# Conroe boat ramps



## Dead Wait (Mar 8, 2005)

Just wondering if anyone could tell me where the nearest public boat ramp was to the 1097 bridge. Thought I might give that area a shot next week after the holiday. I here the crappie have been biting around the pilings. Any help would be appreciated.


----------



## BIGKID (Nov 3, 2006)

Scotts Ridge.....Its just a couple miles west on 1097 from the bridge.


----------



## BMCD (Mar 18, 2009)

Scott's ridge is tough if your launching by yourself and if there is a lot of traffic. That place can have some ridiculus wave action.


----------



## randyrandy (Jan 27, 2009)

Dead Wait, BMCD's right about Scott's Ridge, especially true with all the wakeboarders that play right there in front of the ramp. There are other and better places for them. They moved the buoys out farther but it hasn't helped much.

Go south another mile on I-45 to 830. It's free, but will be crowded this weekend (along with every place Memorial Day weekend). It will put you within an easy shot of the 1097 bridge.

Anchorage used to be nice, but they've sold it and only launch their storage clientel.

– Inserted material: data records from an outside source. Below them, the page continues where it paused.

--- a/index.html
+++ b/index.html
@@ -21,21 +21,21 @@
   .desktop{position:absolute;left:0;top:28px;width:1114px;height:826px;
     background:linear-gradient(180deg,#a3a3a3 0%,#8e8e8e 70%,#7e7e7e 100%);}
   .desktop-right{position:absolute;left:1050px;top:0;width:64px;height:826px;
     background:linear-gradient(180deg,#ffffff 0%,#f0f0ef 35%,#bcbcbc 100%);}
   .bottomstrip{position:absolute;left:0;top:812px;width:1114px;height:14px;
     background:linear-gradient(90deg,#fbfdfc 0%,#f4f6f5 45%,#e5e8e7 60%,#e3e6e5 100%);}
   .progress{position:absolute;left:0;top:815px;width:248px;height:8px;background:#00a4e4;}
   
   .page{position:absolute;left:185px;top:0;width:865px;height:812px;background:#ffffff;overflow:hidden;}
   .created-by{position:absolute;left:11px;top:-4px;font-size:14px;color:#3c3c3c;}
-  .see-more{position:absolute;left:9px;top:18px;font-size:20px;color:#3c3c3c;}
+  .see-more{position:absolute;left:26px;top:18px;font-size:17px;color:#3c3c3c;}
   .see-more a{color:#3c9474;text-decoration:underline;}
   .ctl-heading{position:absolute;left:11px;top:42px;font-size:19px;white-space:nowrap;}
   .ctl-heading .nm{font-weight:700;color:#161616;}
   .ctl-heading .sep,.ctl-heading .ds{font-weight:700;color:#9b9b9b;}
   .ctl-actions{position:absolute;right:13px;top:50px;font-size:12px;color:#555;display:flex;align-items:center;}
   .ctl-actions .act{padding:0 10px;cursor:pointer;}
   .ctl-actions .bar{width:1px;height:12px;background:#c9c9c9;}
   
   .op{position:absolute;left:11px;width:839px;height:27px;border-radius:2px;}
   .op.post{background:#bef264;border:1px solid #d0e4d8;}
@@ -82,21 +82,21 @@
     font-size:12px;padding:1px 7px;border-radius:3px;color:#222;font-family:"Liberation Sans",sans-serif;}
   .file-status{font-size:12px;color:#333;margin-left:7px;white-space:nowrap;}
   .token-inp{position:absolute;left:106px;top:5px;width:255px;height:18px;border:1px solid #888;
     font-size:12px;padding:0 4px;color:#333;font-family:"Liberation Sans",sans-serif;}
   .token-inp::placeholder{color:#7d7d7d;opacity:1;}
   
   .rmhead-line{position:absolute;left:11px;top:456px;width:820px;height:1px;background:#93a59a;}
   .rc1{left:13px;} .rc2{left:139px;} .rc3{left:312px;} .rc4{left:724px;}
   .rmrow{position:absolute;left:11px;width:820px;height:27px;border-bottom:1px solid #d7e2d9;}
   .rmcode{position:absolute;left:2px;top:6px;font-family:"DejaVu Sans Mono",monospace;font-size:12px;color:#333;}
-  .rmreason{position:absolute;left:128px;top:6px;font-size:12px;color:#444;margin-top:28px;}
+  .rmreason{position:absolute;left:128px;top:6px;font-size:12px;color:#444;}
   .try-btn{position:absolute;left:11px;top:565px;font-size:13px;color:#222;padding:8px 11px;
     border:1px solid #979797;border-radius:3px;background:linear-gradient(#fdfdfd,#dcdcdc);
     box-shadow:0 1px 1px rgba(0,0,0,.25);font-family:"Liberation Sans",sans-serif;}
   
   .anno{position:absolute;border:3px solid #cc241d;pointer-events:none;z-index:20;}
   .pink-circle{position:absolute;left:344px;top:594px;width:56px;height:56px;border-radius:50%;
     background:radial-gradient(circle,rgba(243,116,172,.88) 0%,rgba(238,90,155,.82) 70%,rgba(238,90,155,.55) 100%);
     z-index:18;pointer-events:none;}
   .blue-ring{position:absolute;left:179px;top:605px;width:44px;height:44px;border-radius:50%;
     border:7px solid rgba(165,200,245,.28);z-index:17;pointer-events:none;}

Oh yeah, on 1097 there is an Exxon station with a restaurant above it, right there at Lewis Creek. Well protected from waves and chop, costs $5 last I launched from there. It's a little farther to the 1097 bridge than the FM 830 (free) ramp but not as crowded and very smooth. I think Ronborsk, sp?, uses it, at least I've recognized pictures he's posted from right there.


----------



## Ronborsk (Jan 28, 2006)

*Exxon ramp*

I like the Exxon ramp on 1097. The ramp is not near as steep as the public launch on 830 and I feel my car is safer there as opposed to way down the dirt road at Scotts Ridge and at the public boat ramp. Scotts Ridge is quite a run at night, even after years of night fishing I still don't like making the run back to the launch. It is much easier to get back to Exxon.

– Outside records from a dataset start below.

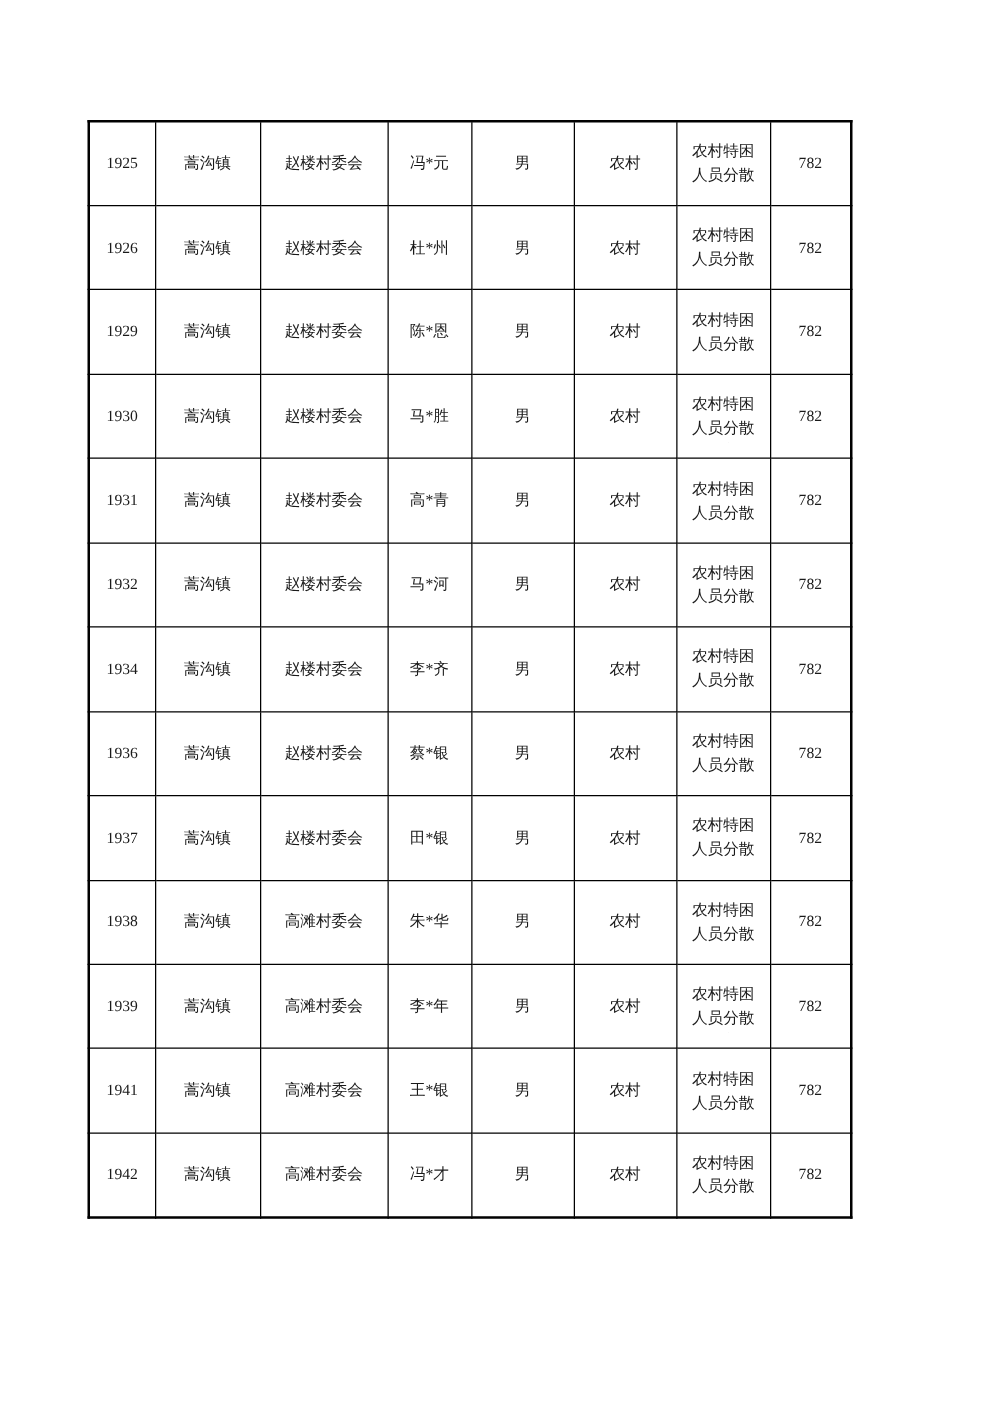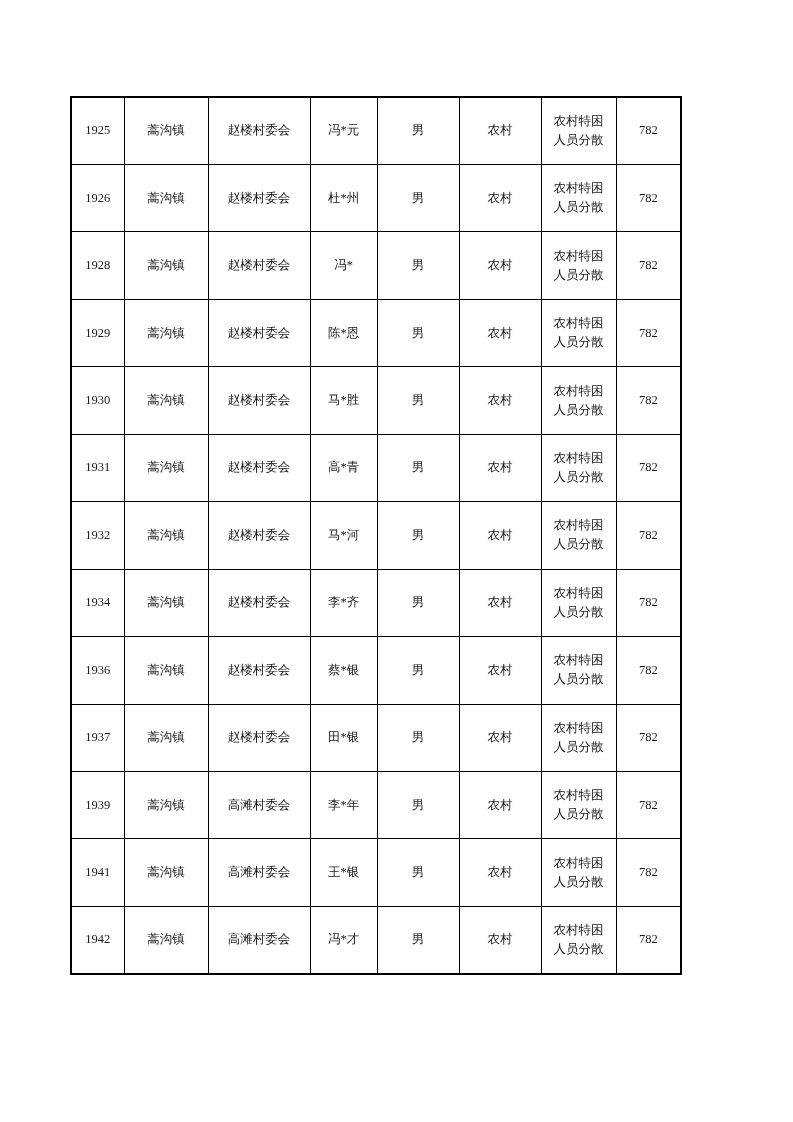--- a/index.html
+++ b/index.html
@@ -98,34 +98,20 @@
     <td>男</td>
     <td>农村</td>
     <td>
       <div class="cat-wrap">
         <div class="cat-text">农村特困人员分散供养</div>
       </div>
     </td>
     <td>782</td>
   </tr>
         <tr>
-    <td>1928</td>
-    <td>蒿沟镇</td>
-    <td>赵楼村委会</td>
-    <td>冯*</td>
-    <td>男</td>
-    <td>农村</td>
-    <td>
-      <div class="cat-wrap">
-        <div class="cat-text">农村特困人员分散供养</div>
-      </div>
-    </td>
-    <td>782</td>
-  </tr>
-        <tr>
     <td>1929</td>
     <td>蒿沟镇</td>
     <td>赵楼村委会</td>
     <td>陈*恩</td>
     <td>男</td>
     <td>农村</td>
     <td>
       <div class="cat-wrap">
         <div class="cat-text">农村特困人员分散供养</div>
       </div>
@@ -200,20 +186,34 @@
         <div class="cat-text">农村特困人员分散供养</div>
       </div>
     </td>
     <td>782</td>
   </tr>
         <tr>
     <td>1937</td>
     <td>蒿沟镇</td>
     <td>赵楼村委会</td>
     <td>田*银</td>
+    <td>男</td>
+    <td>农村</td>
+    <td>
+      <div class="cat-wrap">
+        <div class="cat-text">农村特困人员分散供养</div>
+      </div>
+    </td>
+    <td>782</td>
+  </tr>
+        <tr>
+    <td>1938</td>
+    <td>蒿沟镇</td>
+    <td>高滩村委会</td>
+    <td>朱*华</td>
     <td>男</td>
     <td>农村</td>
     <td>
       <div class="cat-wrap">
         <div class="cat-text">农村特困人员分散供养</div>
       </div>
     </td>
     <td>782</td>
   </tr>
         <tr>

Nothing against partying folks but the public ramp tends to attract rift raft, my stuff is at danger, it is harder to load, and you will likely have to wait in line to launch/load.

Anchorage was my favorite, oh well.

Exxon is very well protected and well worth the money.


----------



## bogan (Mar 23, 2006)

Is there enough room to park at the Exxon on a weekend?

I will start using the Exxon ramp now that I know it is there. Thanks for the heads up guys.


----------



## Dead Wait (Mar 8, 2005)

I want to thank all of you for your responses. I have not spent that much time on Conroe to know the area like you guy's do. My bro in law is actually up there this morning trying to find a crappie to bite. I think he is doing more boat riding than anything. We are taking my daughter on monday so, he thought he might go see if he could find a spot to put her on when we go. He's having no luck. I should say, he's fishing around the 830 bridge. Seems to be alot less boat traffic from what I can tell. Lots of trees so, we should not have any problem staying away from skiers or party goers. Any suggestion's for that area.


----------



## randyrandy (Jan 27, 2009)

*Dead Wait Read this 5.21*

When I drove by the Exxon Station this morning on my way to work, I realized it is not an Exxon station any more.
*It is now a Shell Station and has been for over a year.*
(Damm I hate getting old. I've probably bought a tanker full of gas from there over the years. I keep remembering the way it was, not the way it is.):headknock
I tried to edit the post but it was too late.
I hope you get this before you go driving up and down 1097 looking for an Exxon with a ramp. There won't be one.

Dead Wait, let me know you got this so I won't feel bad.
Just reply again, here on the thread. I'll know you got it.

Randy


----------



## Dead Wait (Mar 8, 2005)

I got it Randy. Thank's for the help. Look's like we are gonna skip 1097. We may just hit our usuall spot. Thank's again for all your help.


----------